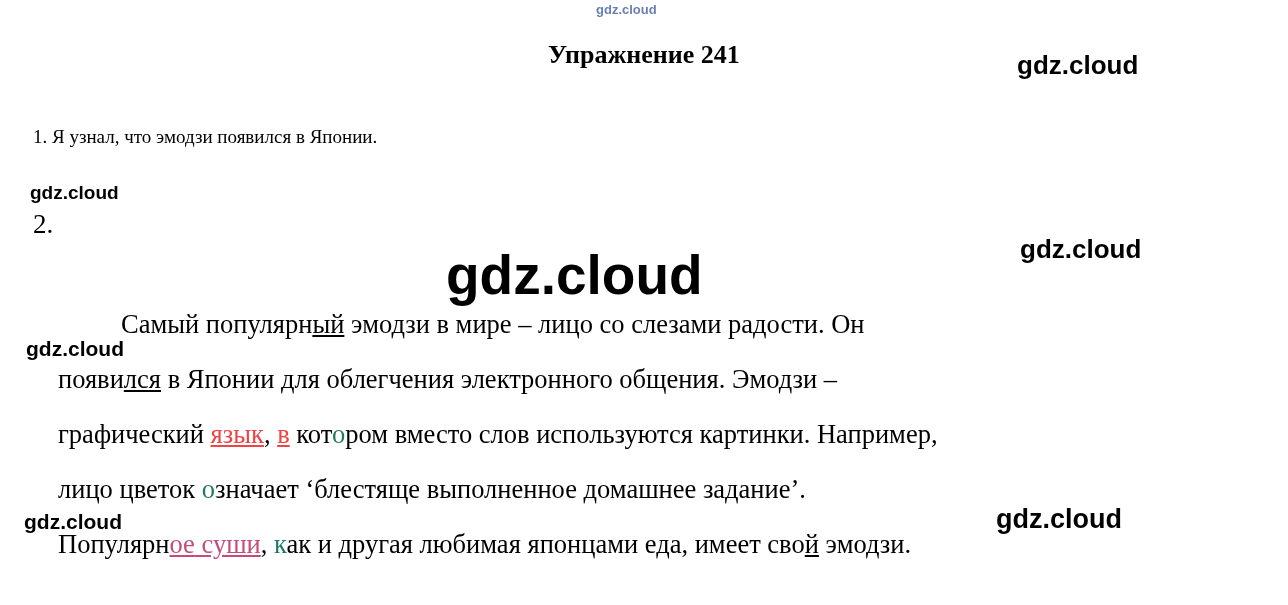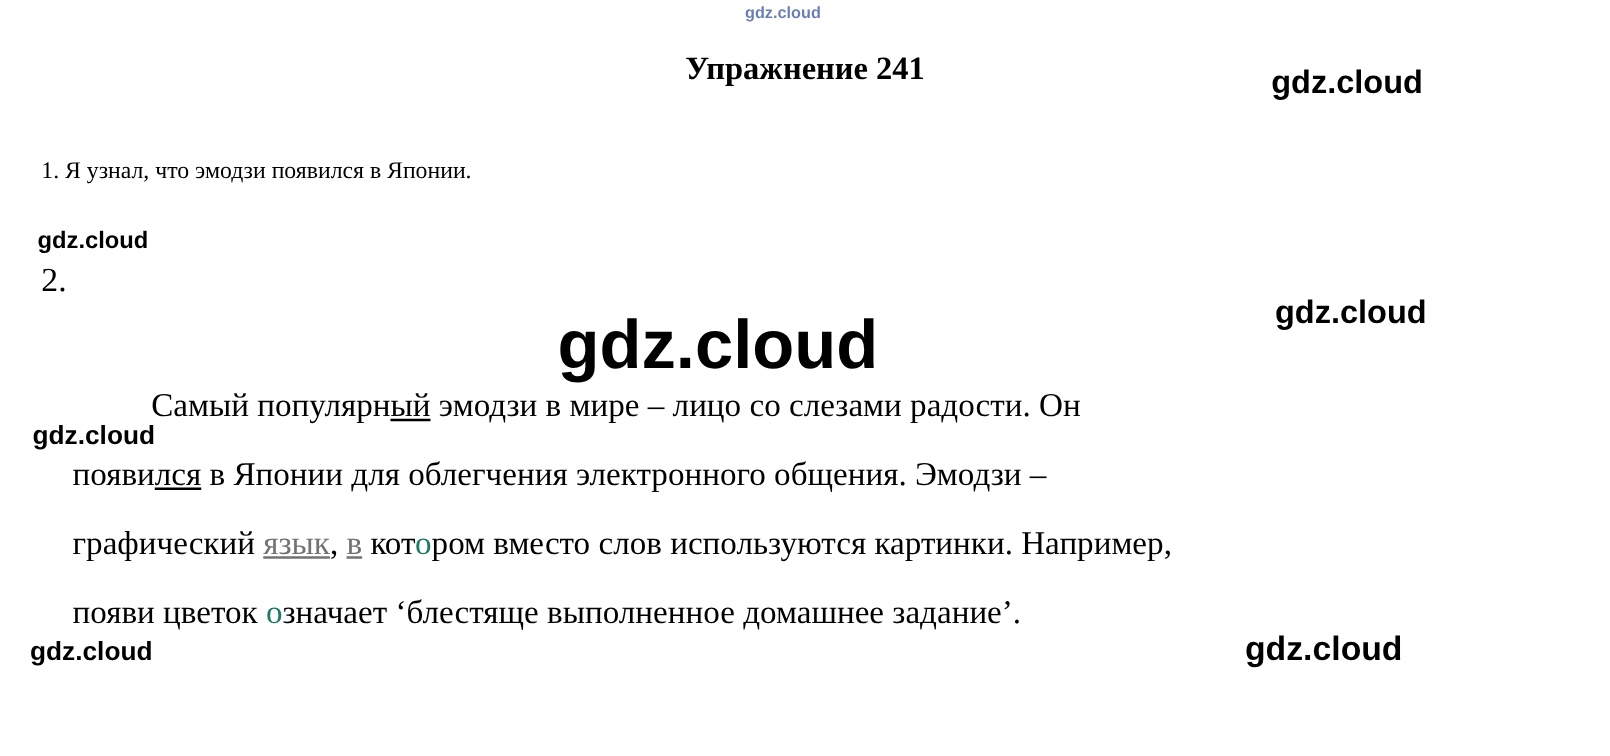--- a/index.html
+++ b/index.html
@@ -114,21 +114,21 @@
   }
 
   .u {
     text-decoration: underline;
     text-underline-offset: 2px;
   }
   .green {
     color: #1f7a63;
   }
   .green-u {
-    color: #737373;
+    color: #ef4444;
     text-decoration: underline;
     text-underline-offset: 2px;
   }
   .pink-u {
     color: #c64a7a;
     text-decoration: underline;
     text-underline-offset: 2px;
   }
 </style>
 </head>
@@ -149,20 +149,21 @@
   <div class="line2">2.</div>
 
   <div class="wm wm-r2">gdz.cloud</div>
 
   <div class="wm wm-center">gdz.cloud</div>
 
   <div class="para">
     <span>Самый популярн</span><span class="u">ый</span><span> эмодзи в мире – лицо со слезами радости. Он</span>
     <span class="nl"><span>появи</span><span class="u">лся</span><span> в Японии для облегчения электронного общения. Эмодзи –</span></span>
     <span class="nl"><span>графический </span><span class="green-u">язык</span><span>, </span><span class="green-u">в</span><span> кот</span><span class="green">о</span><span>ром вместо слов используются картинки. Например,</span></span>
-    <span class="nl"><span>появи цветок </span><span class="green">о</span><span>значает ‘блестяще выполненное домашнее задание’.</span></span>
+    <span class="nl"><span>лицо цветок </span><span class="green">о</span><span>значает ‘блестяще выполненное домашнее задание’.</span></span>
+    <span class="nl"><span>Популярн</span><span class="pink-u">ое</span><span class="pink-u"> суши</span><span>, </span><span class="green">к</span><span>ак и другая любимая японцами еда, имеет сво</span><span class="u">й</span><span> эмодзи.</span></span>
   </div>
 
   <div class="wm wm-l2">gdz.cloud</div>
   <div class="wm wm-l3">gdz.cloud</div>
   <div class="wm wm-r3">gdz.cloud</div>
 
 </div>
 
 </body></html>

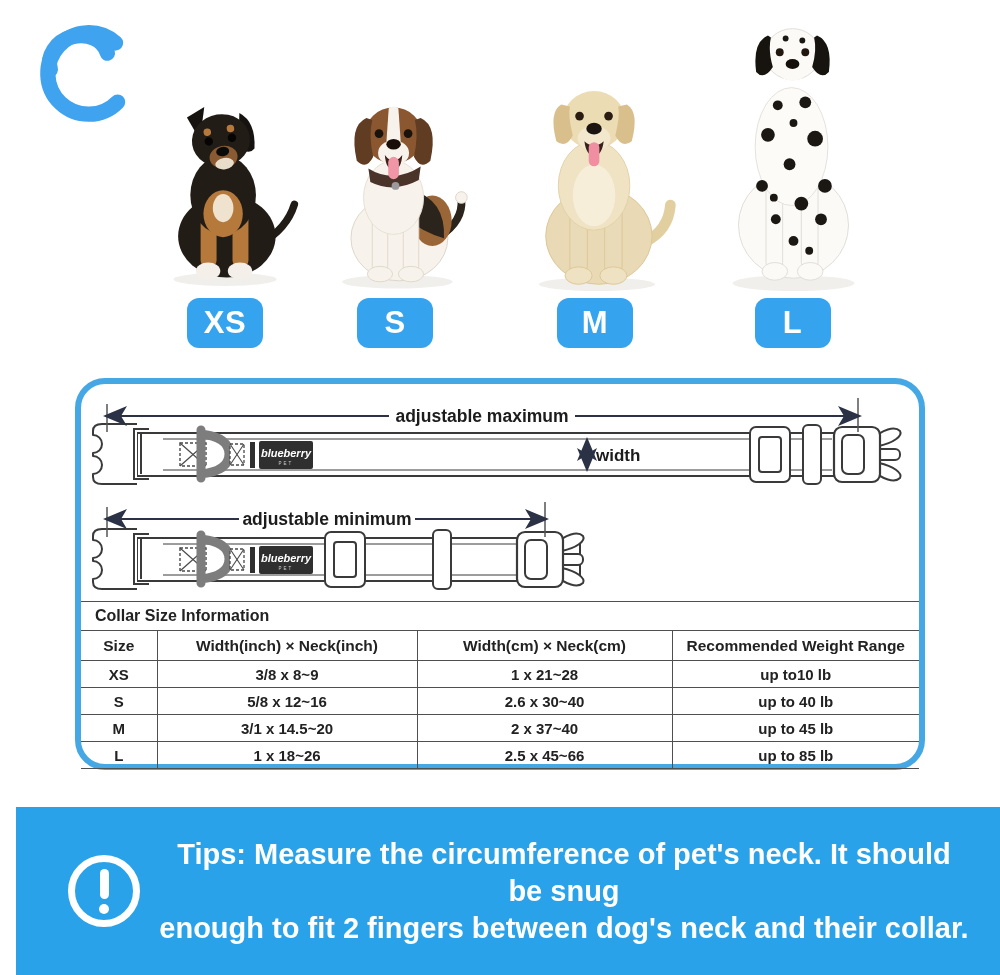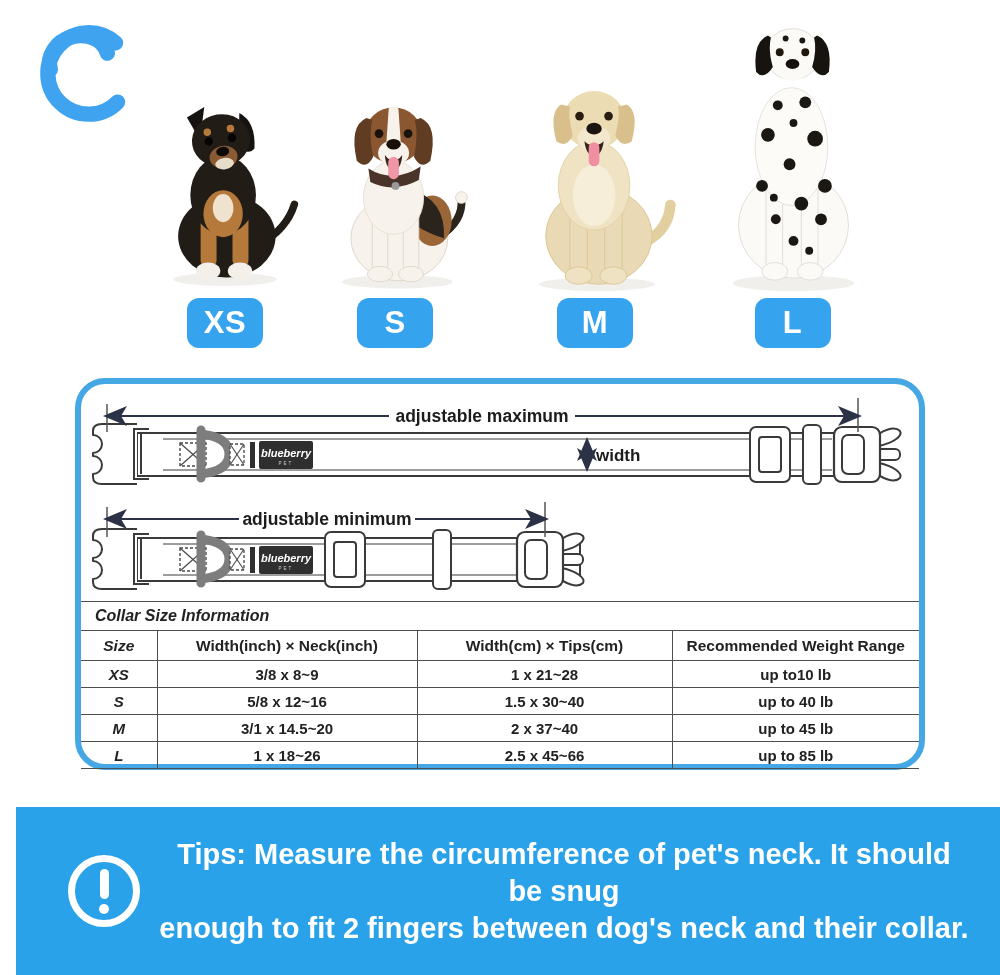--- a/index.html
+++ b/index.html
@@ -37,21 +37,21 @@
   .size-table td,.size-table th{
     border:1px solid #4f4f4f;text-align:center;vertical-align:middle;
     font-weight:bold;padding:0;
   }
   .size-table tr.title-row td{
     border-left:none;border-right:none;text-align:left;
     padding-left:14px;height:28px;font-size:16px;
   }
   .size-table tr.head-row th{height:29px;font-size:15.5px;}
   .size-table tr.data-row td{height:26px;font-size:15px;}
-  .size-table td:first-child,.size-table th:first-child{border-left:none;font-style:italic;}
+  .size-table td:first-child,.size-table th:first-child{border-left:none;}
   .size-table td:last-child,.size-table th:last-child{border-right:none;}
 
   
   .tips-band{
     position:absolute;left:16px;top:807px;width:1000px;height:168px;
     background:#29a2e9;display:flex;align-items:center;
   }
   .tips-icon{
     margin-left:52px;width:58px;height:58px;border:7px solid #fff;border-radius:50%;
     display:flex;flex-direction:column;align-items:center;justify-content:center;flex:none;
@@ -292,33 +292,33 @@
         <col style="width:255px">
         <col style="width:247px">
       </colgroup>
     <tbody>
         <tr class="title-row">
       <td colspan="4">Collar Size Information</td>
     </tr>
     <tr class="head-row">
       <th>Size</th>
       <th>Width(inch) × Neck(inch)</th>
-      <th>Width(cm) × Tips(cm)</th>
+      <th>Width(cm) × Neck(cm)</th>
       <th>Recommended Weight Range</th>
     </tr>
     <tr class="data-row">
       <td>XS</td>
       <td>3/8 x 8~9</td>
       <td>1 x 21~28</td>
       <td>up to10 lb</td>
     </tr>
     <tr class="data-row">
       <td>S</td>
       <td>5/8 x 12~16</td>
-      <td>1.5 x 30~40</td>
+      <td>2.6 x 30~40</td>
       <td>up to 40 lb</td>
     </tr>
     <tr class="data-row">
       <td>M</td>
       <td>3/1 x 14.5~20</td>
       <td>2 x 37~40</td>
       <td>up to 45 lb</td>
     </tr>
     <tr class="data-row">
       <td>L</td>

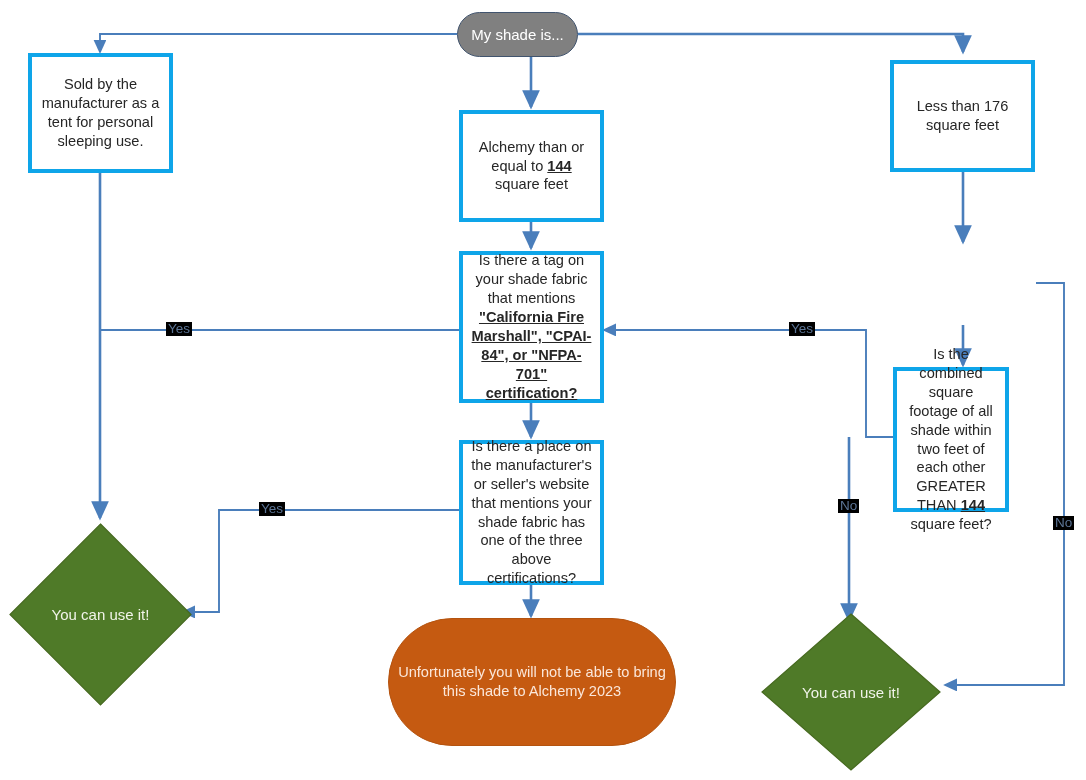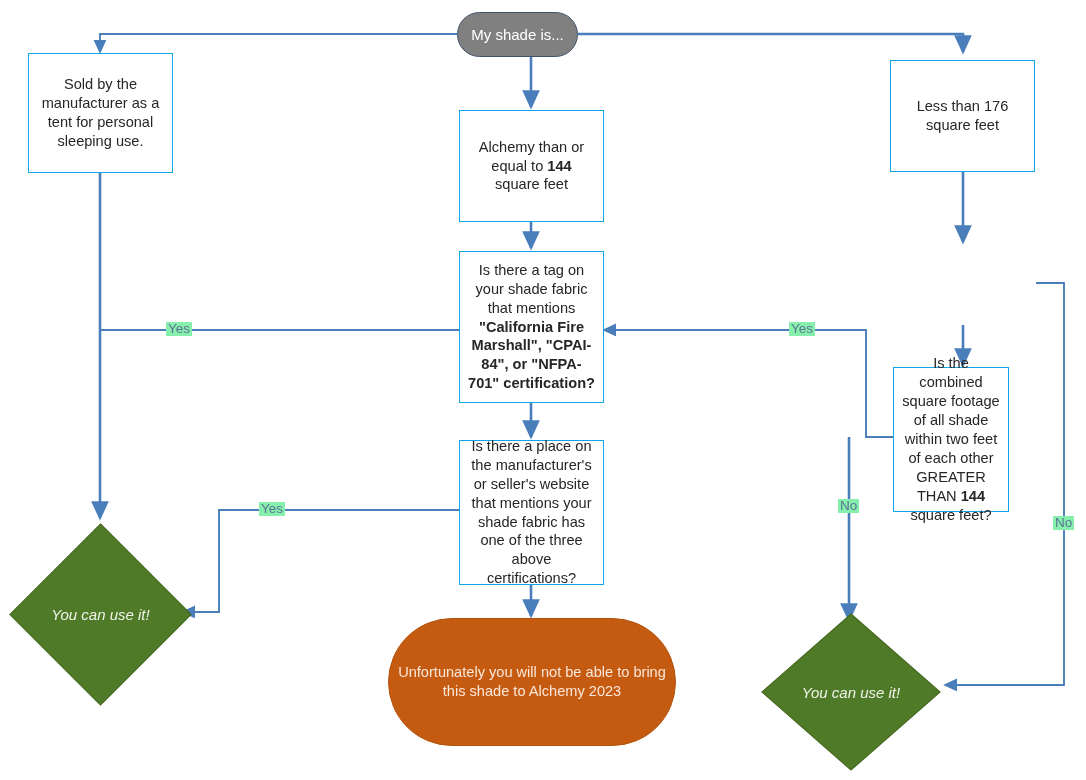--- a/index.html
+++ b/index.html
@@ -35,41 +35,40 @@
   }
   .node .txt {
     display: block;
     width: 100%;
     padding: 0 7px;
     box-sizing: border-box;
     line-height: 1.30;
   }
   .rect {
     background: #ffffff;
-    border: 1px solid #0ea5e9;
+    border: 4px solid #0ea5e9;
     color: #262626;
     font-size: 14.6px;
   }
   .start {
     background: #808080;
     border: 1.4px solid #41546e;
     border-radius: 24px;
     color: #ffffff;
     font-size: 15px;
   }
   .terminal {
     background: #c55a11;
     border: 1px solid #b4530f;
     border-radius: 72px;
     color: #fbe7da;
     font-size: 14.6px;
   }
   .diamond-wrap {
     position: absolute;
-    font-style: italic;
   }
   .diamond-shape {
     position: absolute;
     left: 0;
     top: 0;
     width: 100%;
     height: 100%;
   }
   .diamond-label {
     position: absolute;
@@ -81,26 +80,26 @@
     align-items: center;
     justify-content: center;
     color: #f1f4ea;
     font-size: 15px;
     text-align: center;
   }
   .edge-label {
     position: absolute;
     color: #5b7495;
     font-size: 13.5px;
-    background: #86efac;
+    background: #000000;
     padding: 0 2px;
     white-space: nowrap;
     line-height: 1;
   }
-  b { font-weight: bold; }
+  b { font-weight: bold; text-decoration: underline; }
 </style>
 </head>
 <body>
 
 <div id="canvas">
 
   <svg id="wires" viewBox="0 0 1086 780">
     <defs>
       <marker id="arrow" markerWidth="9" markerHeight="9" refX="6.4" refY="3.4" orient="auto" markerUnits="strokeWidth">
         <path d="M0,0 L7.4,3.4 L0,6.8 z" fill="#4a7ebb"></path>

____________________

TASK DETAILS
Type out the data above once more, exactly, with no images included.

RESPONSE AREA
--- a/index.html
+++ b/index.html
@@ -114,21 +114,21 @@
   }
 
   .u {
     text-decoration: underline;
     text-underline-offset: 2px;
   }
   .green {
     color: #1f7a63;
   }
   .green-u {
-    color: #737373;
+    color: #ef4444;
     text-decoration: underline;
     text-underline-offset: 2px;
   }
   .pink-u {
     color: #c64a7a;
     text-decoration: underline;
     text-underline-offset: 2px;
   }
 </style>
 </head>
@@ -149,20 +149,21 @@
   <div class="line2">2.</div>
 
   <div class="wm wm-r2">gdz.cloud</div>
 
   <div class="wm wm-center">gdz.cloud</div>
 
   <div class="para">
     <span>Самый популярн</span><span class="u">ый</span><span> эмодзи в мире – лицо со слезами радости. Он</span>
     <span class="nl"><span>появи</span><span class="u">лся</span><span> в Японии для облегчения электронного общения. Эмодзи –</span></span>
     <span class="nl"><span>графический </span><span class="green-u">язык</span><span>, </span><span class="green-u">в</span><span> кот</span><span class="green">о</span><span>ром вместо слов используются картинки. Например,</span></span>
-    <span class="nl"><span>появи цветок </span><span class="green">о</span><span>значает ‘блестяще выполненное домашнее задание’.</span></span>
+    <span class="nl"><span>лицо цветок </span><span class="green">о</span><span>значает ‘блестяще выполненное домашнее задание’.</span></span>
+    <span class="nl"><span>Популярн</span><span class="pink-u">ое</span><span class="pink-u"> суши</span><span>, </span><span class="green">к</span><span>ак и другая любимая японцами еда, имеет сво</span><span class="u">й</span><span> эмодзи.</span></span>
   </div>
 
   <div class="wm wm-l2">gdz.cloud</div>
   <div class="wm wm-l3">gdz.cloud</div>
   <div class="wm wm-r3">gdz.cloud</div>
 
 </div>
 
 </body></html>

--- a/index.html
+++ b/index.html
@@ -37,21 +37,21 @@
   .size-table td,.size-table th{
     border:1px solid #4f4f4f;text-align:center;vertical-align:middle;
     font-weight:bold;padding:0;
   }
   .size-table tr.title-row td{
     border-left:none;border-right:none;text-align:left;
     padding-left:14px;height:28px;font-size:16px;
   }
   .size-table tr.head-row th{height:29px;font-size:15.5px;}
   .size-table tr.data-row td{height:26px;font-size:15px;}
-  .size-table td:first-child,.size-table th:first-child{border-left:none;font-style:italic;}
+  .size-table td:first-child,.size-table th:first-child{border-left:none;}
   .size-table td:last-child,.size-table th:last-child{border-right:none;}
 
   
   .tips-band{
     position:absolute;left:16px;top:807px;width:1000px;height:168px;
     background:#29a2e9;display:flex;align-items:center;
   }
   .tips-icon{
     margin-left:52px;width:58px;height:58px;border:7px solid #fff;border-radius:50%;
     display:flex;flex-direction:column;align-items:center;justify-content:center;flex:none;
@@ -292,33 +292,33 @@
         <col style="width:255px">
         <col style="width:247px">
       </colgroup>
     <tbody>
         <tr class="title-row">
       <td colspan="4">Collar Size Information</td>
     </tr>
     <tr class="head-row">
       <th>Size</th>
       <th>Width(inch) × Neck(inch)</th>
-      <th>Width(cm) × Tips(cm)</th>
+      <th>Width(cm) × Neck(cm)</th>
       <th>Recommended Weight Range</th>
     </tr>
     <tr class="data-row">
       <td>XS</td>
       <td>3/8 x 8~9</td>
       <td>1 x 21~28</td>
       <td>up to10 lb</td>
     </tr>
     <tr class="data-row">
       <td>S</td>
       <td>5/8 x 12~16</td>
-      <td>1.5 x 30~40</td>
+      <td>2.6 x 30~40</td>
       <td>up to 40 lb</td>
     </tr>
     <tr class="data-row">
       <td>M</td>
       <td>3/1 x 14.5~20</td>
       <td>2 x 37~40</td>
       <td>up to 45 lb</td>
     </tr>
     <tr class="data-row">
       <td>L</td>

--- a/index.html
+++ b/index.html
@@ -35,41 +35,40 @@
   }
   .node .txt {
     display: block;
     width: 100%;
     padding: 0 7px;
     box-sizing: border-box;
     line-height: 1.30;
   }
   .rect {
     background: #ffffff;
-    border: 1px solid #0ea5e9;
+    border: 4px solid #0ea5e9;
     color: #262626;
     font-size: 14.6px;
   }
   .start {
     background: #808080;
     border: 1.4px solid #41546e;
     border-radius: 24px;
     color: #ffffff;
     font-size: 15px;
   }
   .terminal {
     background: #c55a11;
     border: 1px solid #b4530f;
     border-radius: 72px;
     color: #fbe7da;
     font-size: 14.6px;
   }
   .diamond-wrap {
     position: absolute;
-    font-style: italic;
   }
   .diamond-shape {
     position: absolute;
     left: 0;
     top: 0;
     width: 100%;
     height: 100%;
   }
   .diamond-label {
     position: absolute;
@@ -81,26 +80,26 @@
     align-items: center;
     justify-content: center;
     color: #f1f4ea;
     font-size: 15px;
     text-align: center;
   }
   .edge-label {
     position: absolute;
     color: #5b7495;
     font-size: 13.5px;
-    background: #86efac;
+    background: #000000;
     padding: 0 2px;
     white-space: nowrap;
     line-height: 1;
   }
-  b { font-weight: bold; }
+  b { font-weight: bold; text-decoration: underline; }
 </style>
 </head>
 <body>
 
 <div id="canvas">
 
   <svg id="wires" viewBox="0 0 1086 780">
     <defs>
       <marker id="arrow" markerWidth="9" markerHeight="9" refX="6.4" refY="3.4" orient="auto" markerUnits="strokeWidth">
         <path d="M0,0 L7.4,3.4 L0,6.8 z" fill="#4a7ebb"></path>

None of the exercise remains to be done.